Find Love Through Therapy: An Introduction

I spent most of my teens and early 20s hating myself.  I didn’t believe I was worthy of love.  I didn’t think I was pretty enough, I didn’t feel I fitted in, and felt lucky, and grateful, if any boy looked at me twice.

As I got older, my confidence improved slightly but I spent my late twenties and most of my thirties in a perpetual cycle of staying in relationships that were no good for me because I was either so grateful that someone wanted to be with me (however badly they treated me) or thinking that, if I left, I would never find anyone else; getting dumped because I was too needy; or desperately trying to get men to fall in love me (unrequited love is agony!).

I declared myself ‘unlucky in love’ and blamed men for my bad experiences, but it was only on my journey to becoming a counsellor that I discovered that it was how I felt about myself that was affecting my quest for love so badly. 
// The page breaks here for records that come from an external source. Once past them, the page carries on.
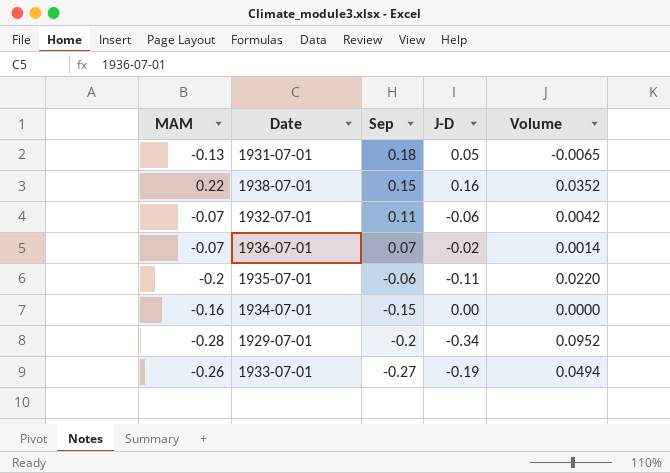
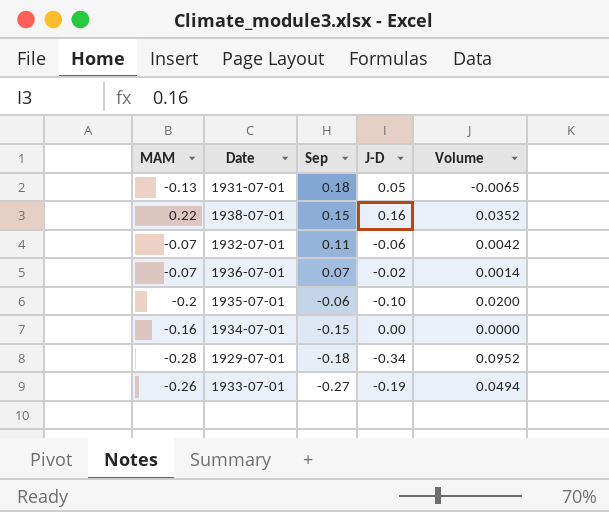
1935-07-01 | J-D: -0.11 -> -0.10
1935-07-01 | Volume: 0.0220 -> 0.0200
1929-07-01 | Sep: -0.2 -> -0.18

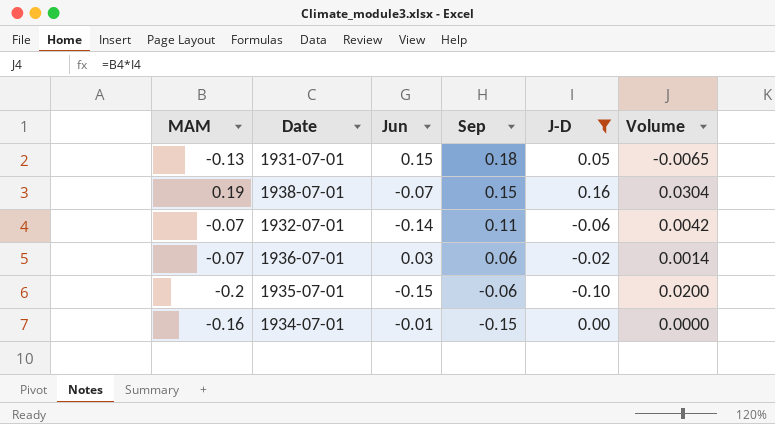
filter: none -> J-D >= -0.10
column Jun | position: none -> 3
1938-07-01 | MAM: 0.22 -> 0.19
1938-07-01 | Volume: 0.0352 -> 0.0304
1936-07-01 | Sep: 0.07 -> 0.06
After working on my self-esteem, and painfully honest examinations of how I approached relationships, I’m now in long-term relationship with someone who loves me for who I am.  No more playing games, employing tactics, or overthinking.  I’m finally free to just be myself!

Phew!  How’s that for brutal honesty?!

I’m sharing that with you because I want you to know that there is no shame in opening up about experiences, even if it might not paint you in a good light, initially (I cringe when I think back on all the ‘mistakes’ I made!), but by having the courage to own your own truth, it frees you up to moving forward in a more positive direction.

In my quest for love, I’ve been on that rocky path that you are currently travelling and, although our experiences will be different, I understand how agonising a walk it can be, especially when you feel like you’re not getting anywhere.

In this ‘Find Love Through Therapy’ blog, my aim to cover lots of different topics around how you feel about yourself, your attitudes towards love and relationships, and various issues that can keep you stuck, and how these can affect your quest to find your perfect partner.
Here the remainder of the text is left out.